I guess it all explains much of his depression and some of what he has been going through. That is why it's important to just tell the truth and be honest. Something my h will never get.
I guess for him it was like oh let's just shove this under the rug and keep this a deep dark secret. Nobody will know. It's ok to hide this information. Never once thinking I need to tell Glam out of respect to her. It's the least I can owe her. Nope not my h, just act as if it never happened.

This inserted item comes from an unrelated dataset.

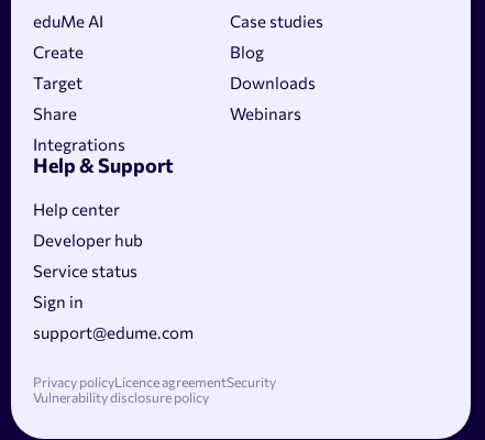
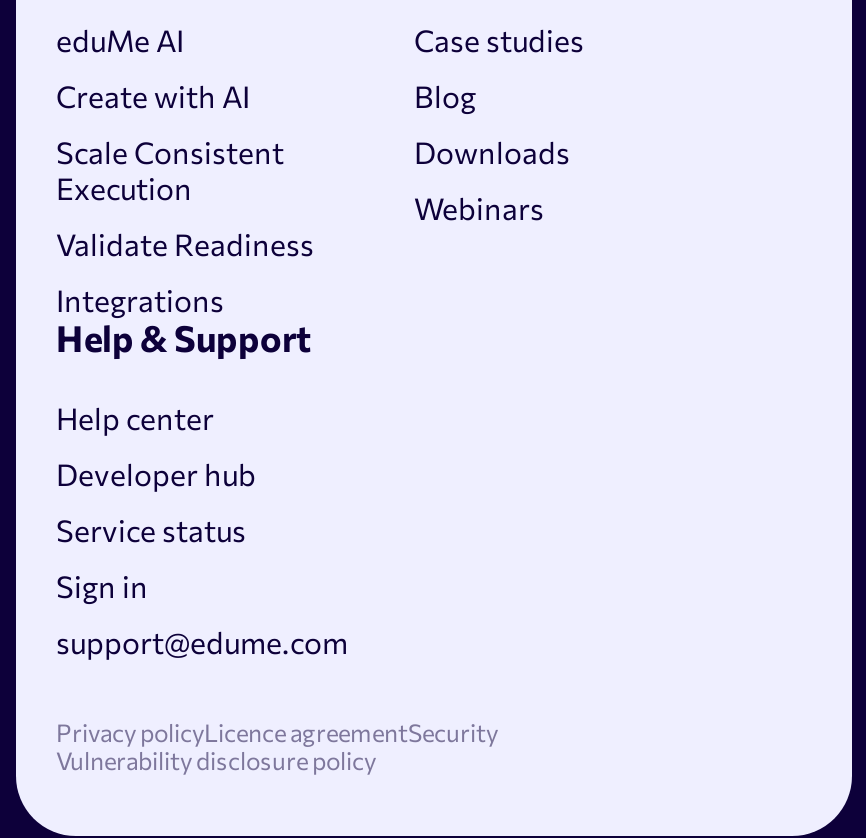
[33,42,84,62] Create -> [56,78,250,114] Create with AI
[33,73,82,93] Target -> [56,134,284,206] Scale Consistent | Execution
[33,104,77,123] Share -> [56,226,314,262] Validate Readiness

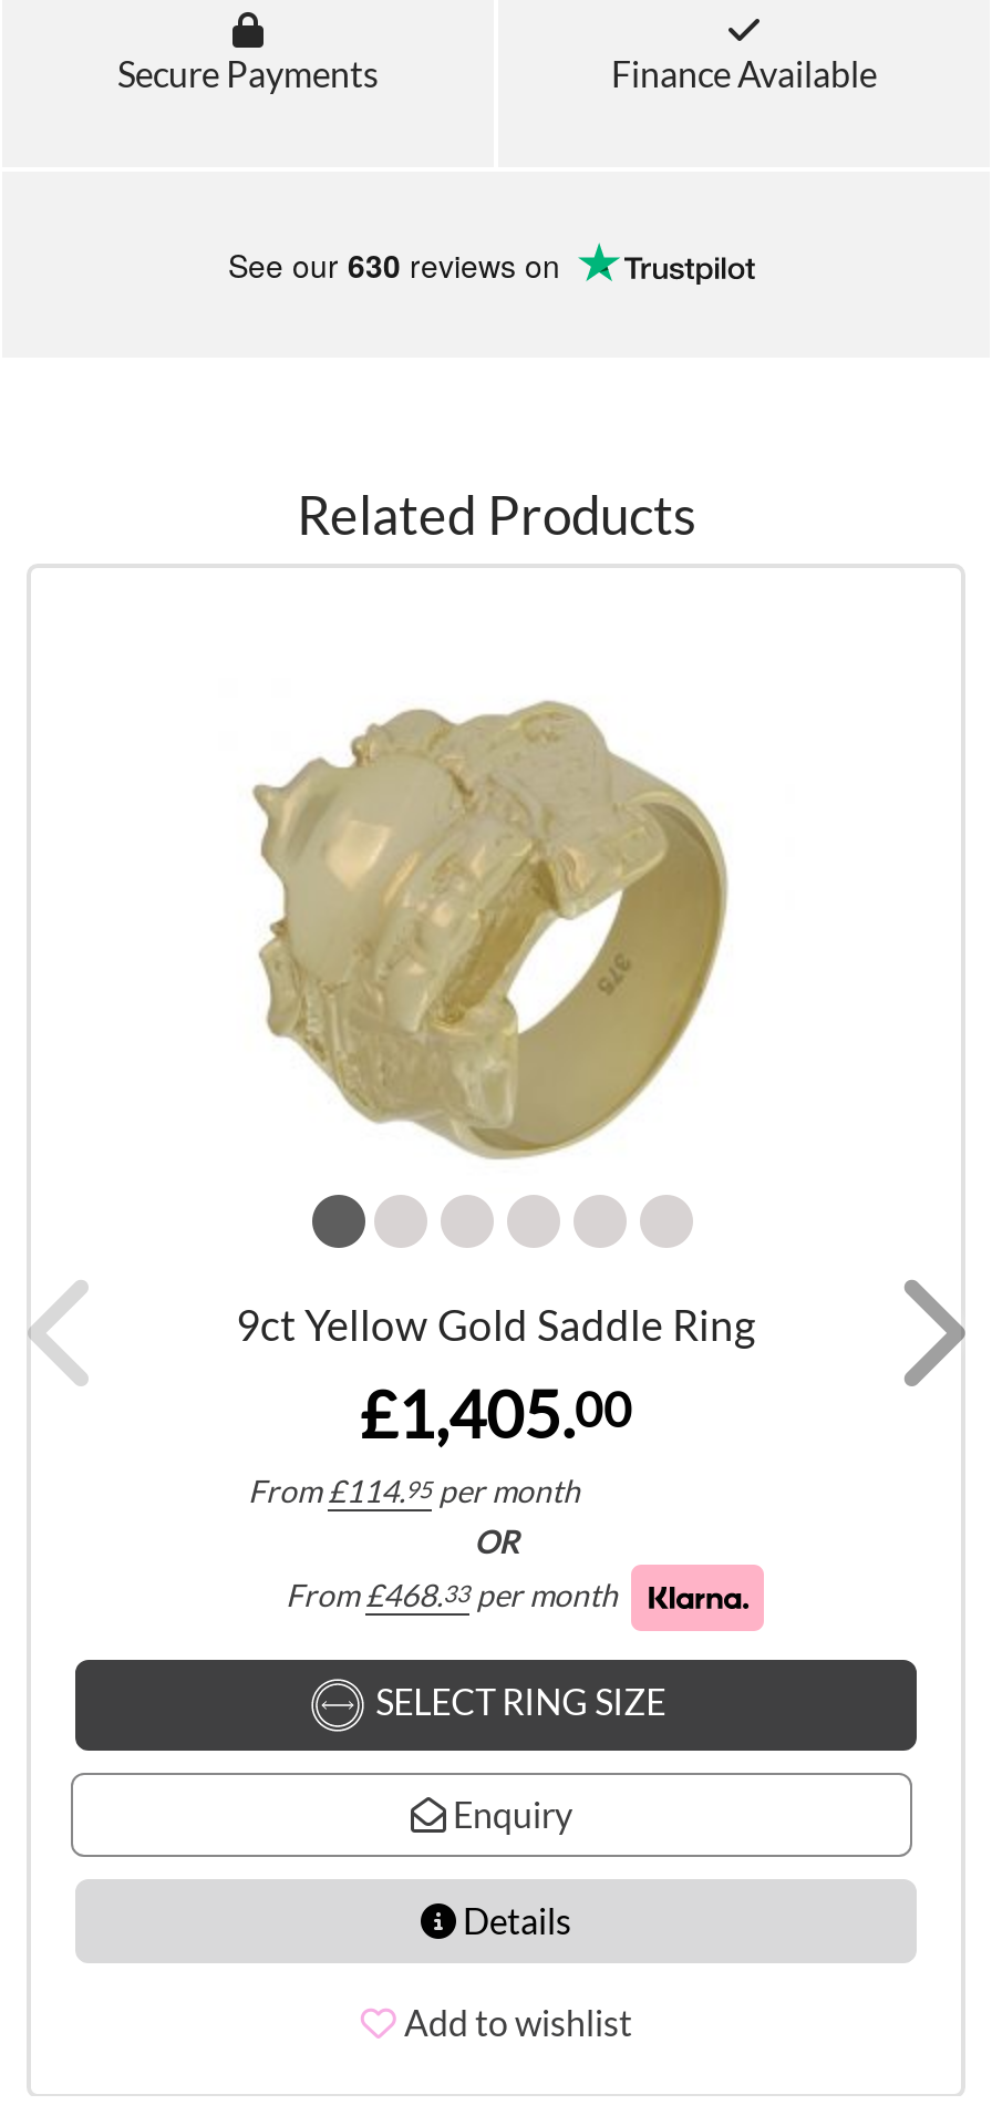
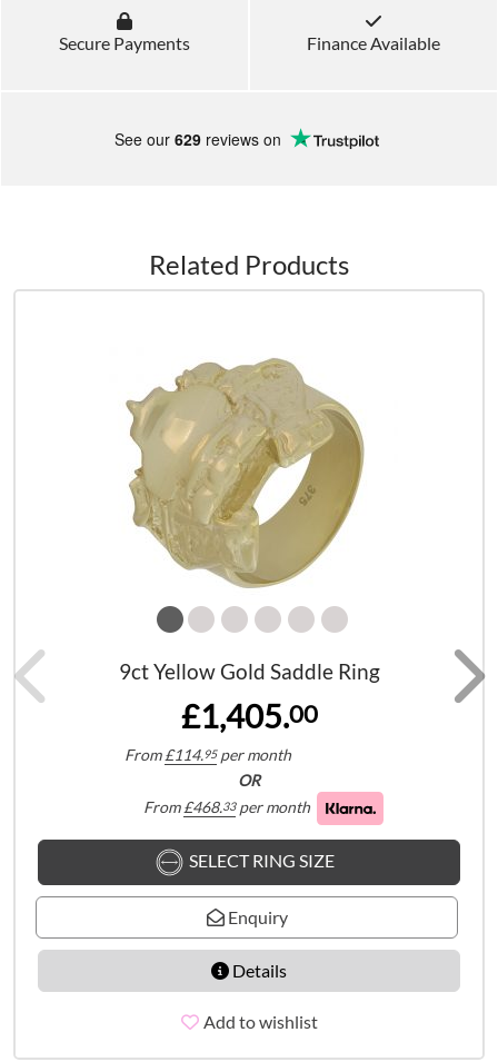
[228,243,569,288] See our 630 reviews on -> [114,128,286,151] See our 629 reviews on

It really started back when my h made the decision to allow ow into his life. I find my h so pathetic. The problem I guess was my h never appreciated me. Always walking around like he was a saint. Talking about othe men's shortcomings, but failing to point out himself. I find this kind of odd, but I guess when you are disgusted with himself why not put others down and make yourself feel better. When he would have these convos with me what I wanted to say was, how are you so much better, they are in a loving committed R, living at home, good paying job, providing for their family what are you doing h? Instead I left it alone.
If my h could get grounded with God. It would make a huge differnce in his life. If he only could take that first step and not be afraid of what God has to offer. It's too bad he just can't or won't reach out. Said he doesn't need God in his life. Wow, h looks like you really could use some God time in your life.
Thanks Dawn about the not telling all. No problem there. For whatever reason I am really embarrassed and ashamed that I find myself in this situation with my h. It's not something I would want to share.
I have made a decision to leave the state. I have contacted h's family to ask if they would help move me and the kids. I had to choke back the tears. Never once did I share what was going on. His family would be so devastated. My h used to be the hero amongst his family. This whole thing has taken a toll on his parents health. Not sure how they would react, but I know would't sit well with them. My h wasn't raised this way and I see the pain on his mother's face when she talks about h. This would shake her up and I wouldn't want to burden his family with yet more bad news regarding h.
I wonder if my h is embarrassed and ashamed as well. He was so respected amongst his family and was idolized. It seems like my h needed to break out of a mold. That mold was I don't want to act and do as expected but I want to have freedom to pick and choose and do whatever I want. He often said it's my turn and I don't want to be the caretaker for nobody. How did that carefree attitude help him? It didn't. Now he is even more saddled with burdens that cast him in a negative light along the lines of disgust, shame, embarrassment. No wonder he has choose to hide.
I shake my head though, because h's life didn't need to go this way. He didn't need to surround himself with the likes of ow and those like her. It's as if he can't make the distinction of who he should hang with and those he shouldn't. Did he learn that lesson yet? It so sad how many lives he had to ruin before he got to that ultimate life lesson.
I know not my cross to bear, but this deeply affects me. Knowing that my h fathered a kid with ow just is more than I can comprehend. My h truly was so much better than this. He destroyed all those that really cared and loved him. I keep asking what did he gain by all of this? What?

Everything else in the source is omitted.